--- WORK REQUEST ---
From the line with "5WlGkbzrx3Rg3mM07iELNw%3D%3D | Adjusted: 34500" through the line with "XwFl4lQQwNhg3mM07iELNw%3D%3D | Adjusted: 4000", inclusive, return each line of the data below exactly and leave the rest out.

[Modification records]

____________________

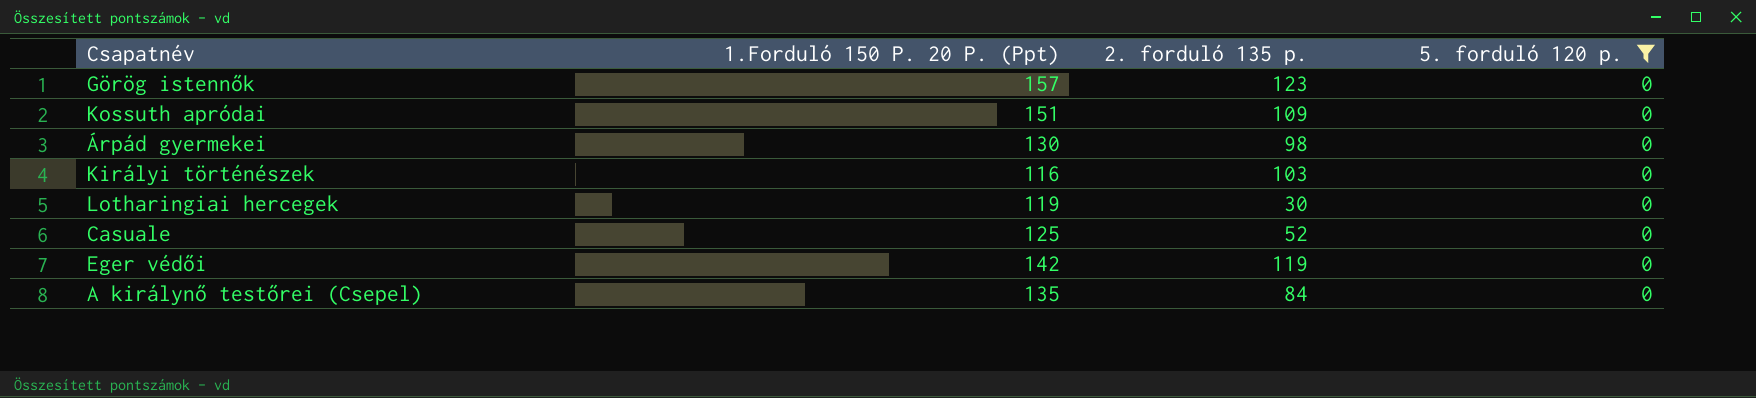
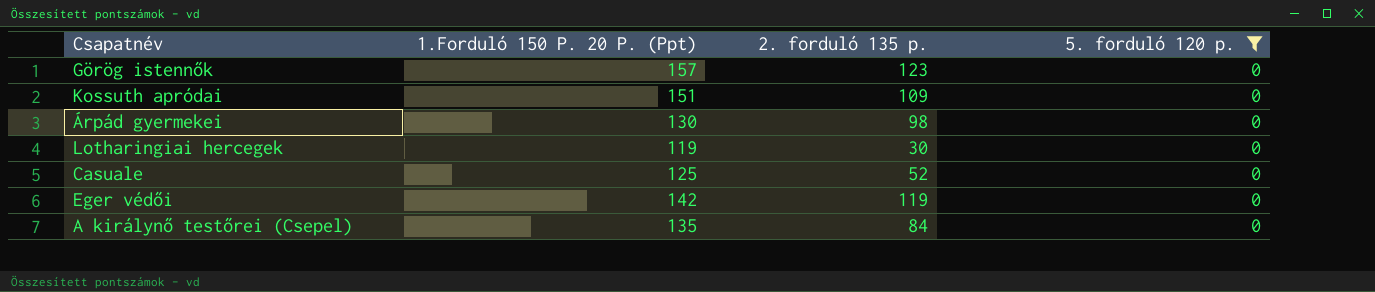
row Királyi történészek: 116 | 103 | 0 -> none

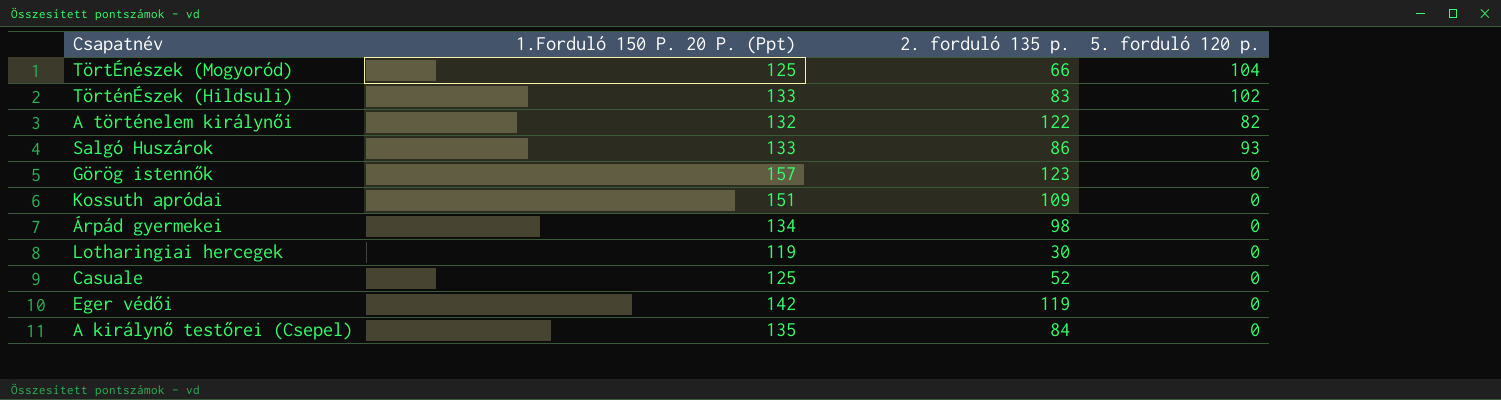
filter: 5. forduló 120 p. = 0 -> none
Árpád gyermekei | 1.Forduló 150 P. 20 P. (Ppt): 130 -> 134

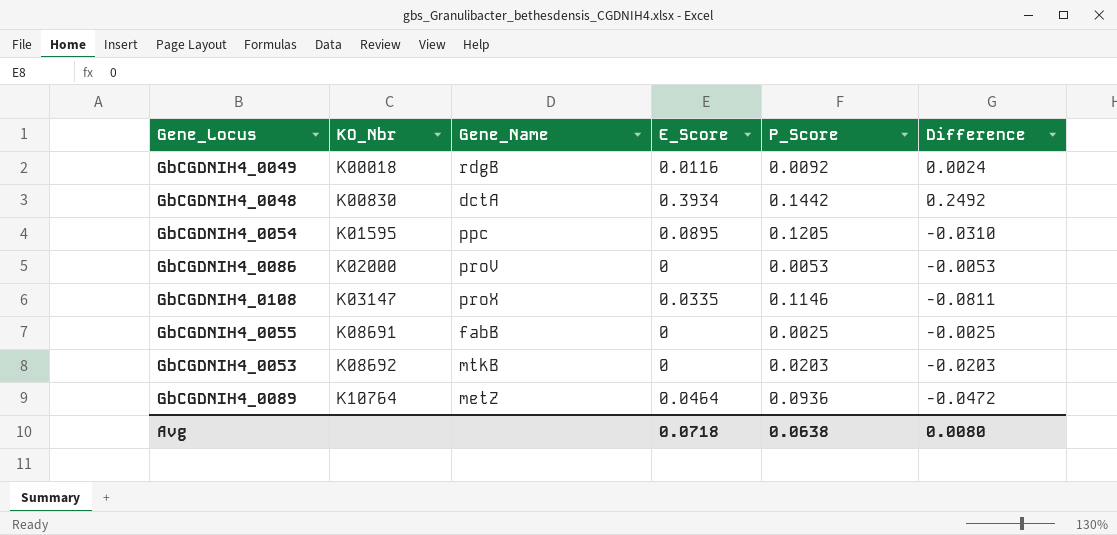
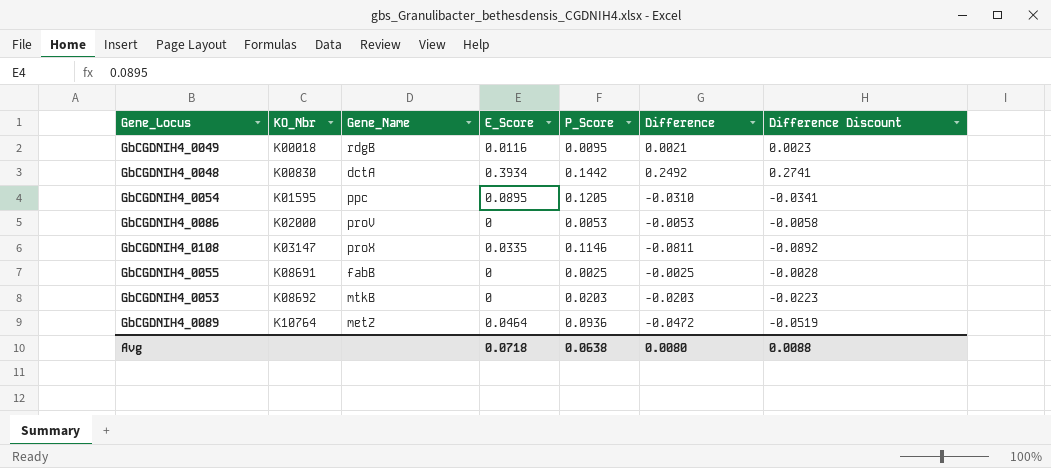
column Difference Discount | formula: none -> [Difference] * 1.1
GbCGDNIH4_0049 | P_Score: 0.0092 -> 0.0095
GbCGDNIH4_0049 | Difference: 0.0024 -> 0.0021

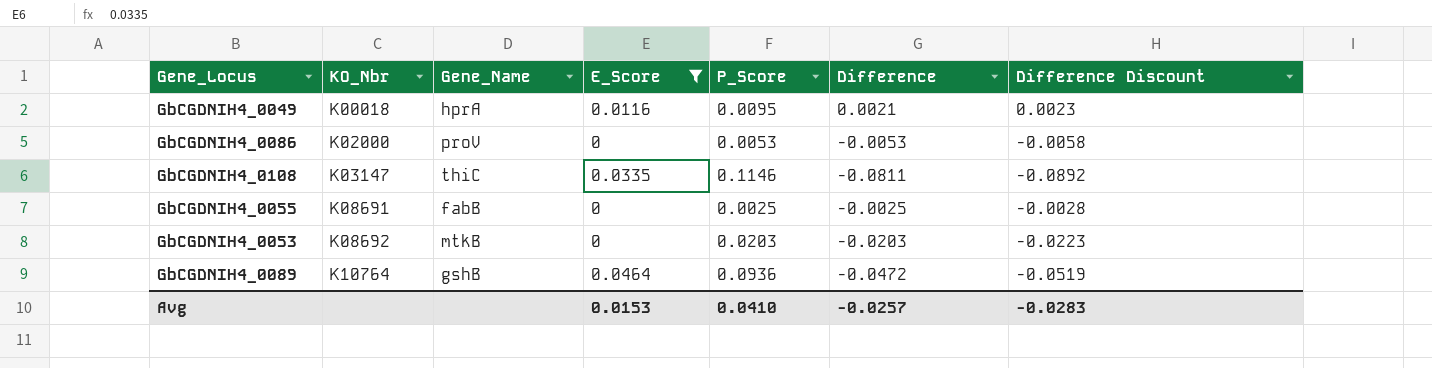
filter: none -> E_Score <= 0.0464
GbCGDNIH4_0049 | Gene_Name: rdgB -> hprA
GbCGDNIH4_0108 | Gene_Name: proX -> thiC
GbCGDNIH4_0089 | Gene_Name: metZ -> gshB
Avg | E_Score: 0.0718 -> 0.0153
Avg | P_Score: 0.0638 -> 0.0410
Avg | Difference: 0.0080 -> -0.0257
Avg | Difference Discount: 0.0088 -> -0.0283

____________________

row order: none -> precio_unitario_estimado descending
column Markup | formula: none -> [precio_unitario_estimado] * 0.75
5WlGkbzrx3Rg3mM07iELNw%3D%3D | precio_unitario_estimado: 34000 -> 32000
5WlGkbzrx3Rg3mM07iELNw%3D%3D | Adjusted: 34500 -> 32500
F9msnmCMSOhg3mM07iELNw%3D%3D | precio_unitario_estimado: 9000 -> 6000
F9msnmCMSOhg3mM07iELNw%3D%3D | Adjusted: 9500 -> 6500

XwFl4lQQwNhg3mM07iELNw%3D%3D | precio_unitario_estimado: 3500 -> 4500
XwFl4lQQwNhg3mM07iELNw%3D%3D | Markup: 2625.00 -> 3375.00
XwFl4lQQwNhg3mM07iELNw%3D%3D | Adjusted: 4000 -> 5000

____________________

--- RESPONSE BOX ---
5WlGkbzrx3Rg3mM07iELNw%3D%3D | Adjusted: 34500 -> 32500
F9msnmCMSOhg3mM07iELNw%3D%3D | precio_unitario_estimado: 9000 -> 6000
F9msnmCMSOhg3mM07iELNw%3D%3D | Adjusted: 9500 -> 6500

XwFl4lQQwNhg3mM07iELNw%3D%3D | precio_unitario_estimado: 3500 -> 4500
XwFl4lQQwNhg3mM07iELNw%3D%3D | Markup: 2625.00 -> 3375.00
XwFl4lQQwNhg3mM07iELNw%3D%3D | Adjusted: 4000 -> 5000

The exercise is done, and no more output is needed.